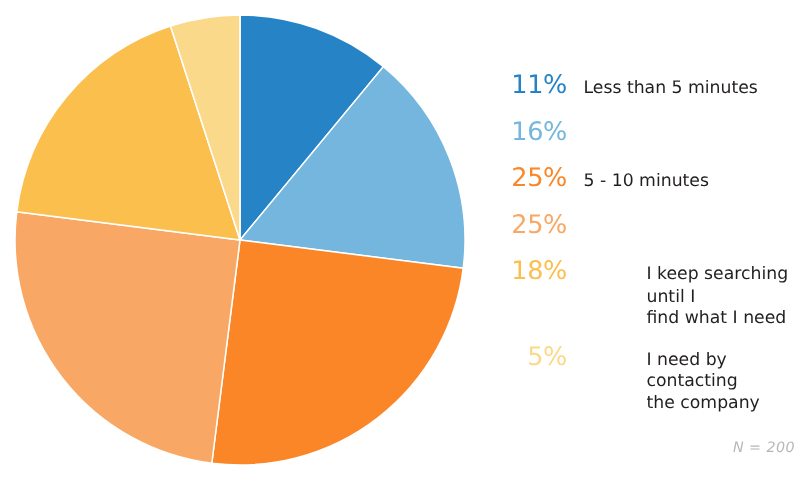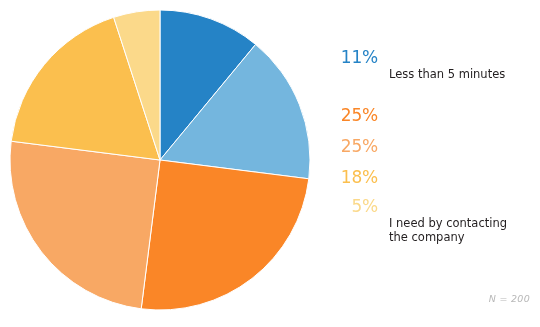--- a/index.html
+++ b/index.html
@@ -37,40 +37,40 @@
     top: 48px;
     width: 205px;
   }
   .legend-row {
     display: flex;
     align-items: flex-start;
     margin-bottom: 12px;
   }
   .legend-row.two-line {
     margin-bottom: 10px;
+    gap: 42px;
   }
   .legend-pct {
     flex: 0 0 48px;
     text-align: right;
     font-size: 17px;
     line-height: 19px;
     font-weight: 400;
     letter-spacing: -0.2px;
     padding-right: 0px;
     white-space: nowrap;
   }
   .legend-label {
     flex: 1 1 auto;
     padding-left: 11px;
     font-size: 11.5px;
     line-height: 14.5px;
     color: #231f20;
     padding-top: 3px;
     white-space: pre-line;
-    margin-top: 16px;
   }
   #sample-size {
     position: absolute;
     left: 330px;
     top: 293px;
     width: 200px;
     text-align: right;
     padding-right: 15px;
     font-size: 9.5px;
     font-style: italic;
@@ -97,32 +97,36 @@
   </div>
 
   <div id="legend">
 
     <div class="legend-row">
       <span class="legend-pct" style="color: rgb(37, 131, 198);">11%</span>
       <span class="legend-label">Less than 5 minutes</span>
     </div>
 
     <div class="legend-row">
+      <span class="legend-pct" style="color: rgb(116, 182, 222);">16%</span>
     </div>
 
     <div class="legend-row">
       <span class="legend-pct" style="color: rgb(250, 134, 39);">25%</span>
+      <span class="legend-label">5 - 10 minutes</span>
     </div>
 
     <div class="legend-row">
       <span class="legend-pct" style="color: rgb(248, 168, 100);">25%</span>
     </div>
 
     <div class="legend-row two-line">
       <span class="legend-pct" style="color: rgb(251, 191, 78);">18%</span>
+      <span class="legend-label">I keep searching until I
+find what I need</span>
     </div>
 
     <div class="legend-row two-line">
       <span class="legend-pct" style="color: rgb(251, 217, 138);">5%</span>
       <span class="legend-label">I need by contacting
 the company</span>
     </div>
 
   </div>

________________________________________

Task brief:
Copy out the lines above that hold the string "white".

Output:
     white-space: nowrap;
     white-space: pre-line;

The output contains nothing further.